Stéphane Dangel croit qu’«il faudra pour cela l’émergence d’une société où la rigueur, l’intransigeance, un côté borné aussi, seront les valeurs reines».
«Or, c’est bien vers cette société là que nous tendons depuis déjà un certain temps ; les sociologues sont assez unanimes. Fini l’esprit libertaire. Le nouveau rigorisme a d’autres visages que par le passé -actuellement il est plus orienté » dictature du développement durable « , pour caricaturer. La tendance peut s’accélérer dans des périodes de turbulences (Margaret Thatcher avait connu son heure de gloire au pire de la crise économique d’alors)…»
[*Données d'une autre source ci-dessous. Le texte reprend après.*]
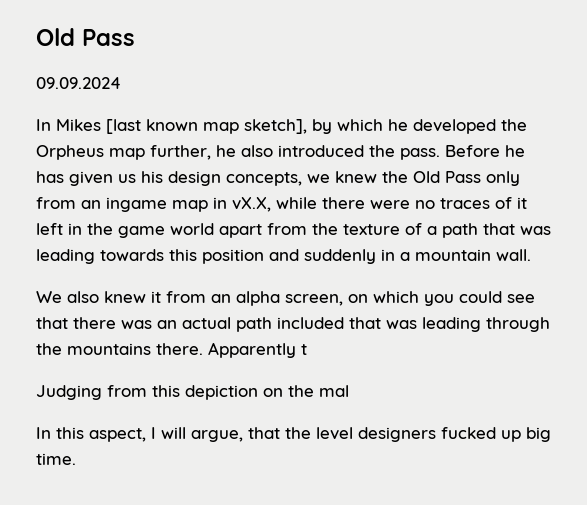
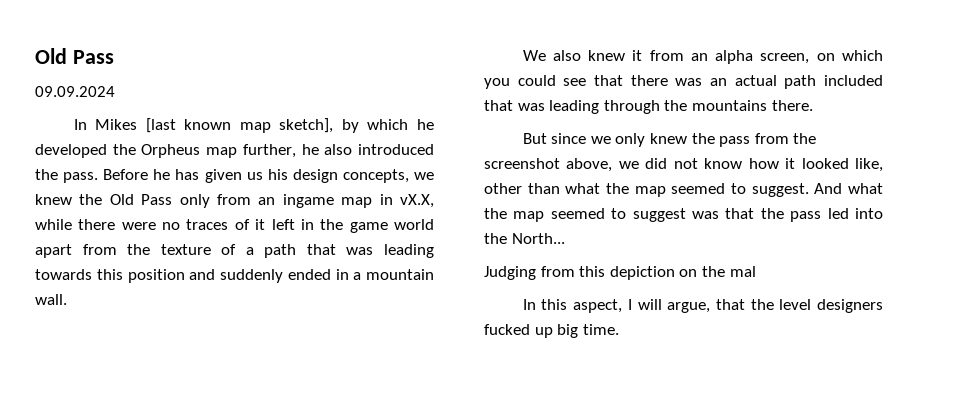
- Before he has given us his design concepts, we knew the Old Pass only from an ingame map in vX.X, while there were no traces of it left in the game world apart from the texture of a path that was leading towards this position and suddenly in a mountain wall.
+ Before he has given us his design concepts, we knew the Old Pass only from an ingame map in vX.X, while there were no traces of it left in the game world apart from the texture of a path that was leading towards this position and suddenly ended in a mountain wall.
- We also knew it from an alpha screen, on which you could see that there was an actual path included that was leading through the mountains there. Apparently t
+ We also knew it from an alpha screen, on which you could see that there was an actual path included that was leading through the mountains there.
+ But since we only knew the pass from the screenshot above, we did not know how it looked like, other than what the map seemed to suggest. And what the map seemed to suggest was that the pass led into the North...

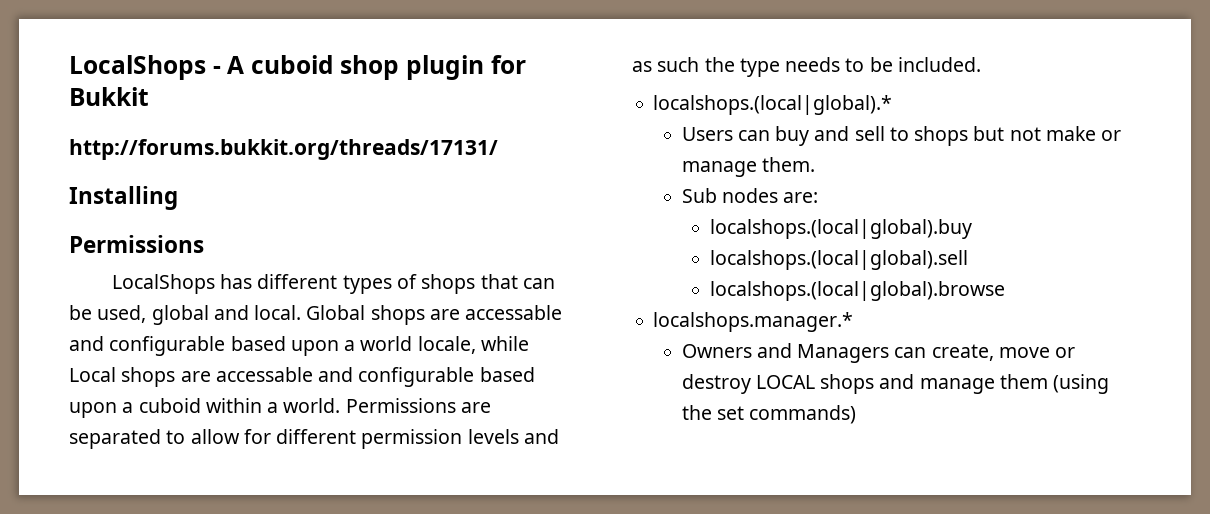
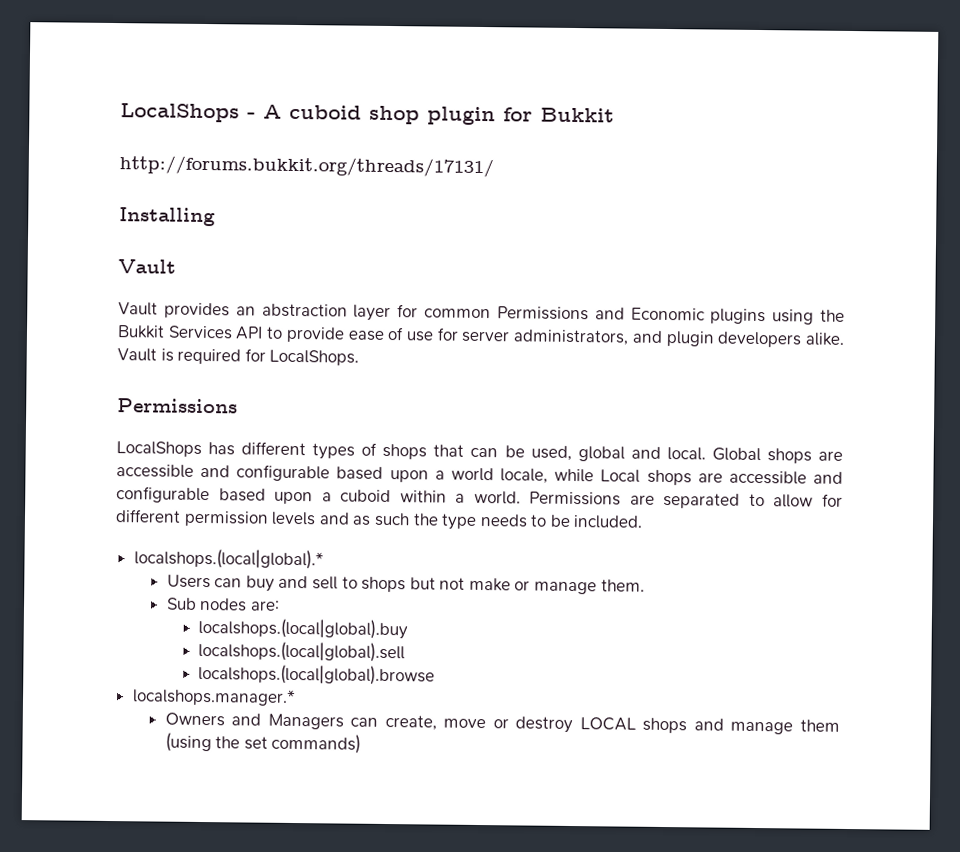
  Installing
+ Vault
+ Vault provides an abstraction layer for common Permissions and Economic plugins using the Bukkit Services API to provide ease of use for server administrators, and plugin developers alike. Vault is required for LocalShops.
- Global shops are accessable and configurable based upon a world locale, while Local shops are accessable and configurable based upon a cuboid within a world.
+ Global shops are accessible and configurable based upon a world locale, while Local shops are accessible and configurable based upon a cuboid within a world.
«Nous n’en sommes pas là, mais Rachida Dati a le temps, justement : d’être moins exposée, de prendre du recul, d’observer, d’analyser, d’attendre son heure. Tout l’art sera pour elle de ne pas disparaître complètement du paysage : elle aura les cartes en mains, au Parlement européen, pour porter des idées singulières ayant pour cadre l’Europe, et avec la légitimité de son mandat», a conclu Stéphane Dangel.
Et Rama Yade?
Soulignons que l’actuelle secrétaire d’État aux droits de l’homme, numéro 2 au Quai d’Orsay, née au Sénégal, Rama Yade, n’a pas retenu l’attention du chroniqueur du Post, a noté l’agence de presse «Média Mosaïque». À l’instar de Thuram ou tout comme Dati, son ex-collègue au gouvernement, Rama Yade a marqué les Français.
Hypermédiatisée, Rama Yade va souvent aux antipodes de la ligne adoptée par l’équipe gouvernementale, ce qui lui a souvent valu les foudres de bon nombre de ses collaborateurs au sein du pouvoir ou même de son chef Nicolas Sarkozy, accusé de la tolérer. Récemment, elle aurait dit non à Sarkozy qui projetait de la faire briguer un poste au Parlement européen.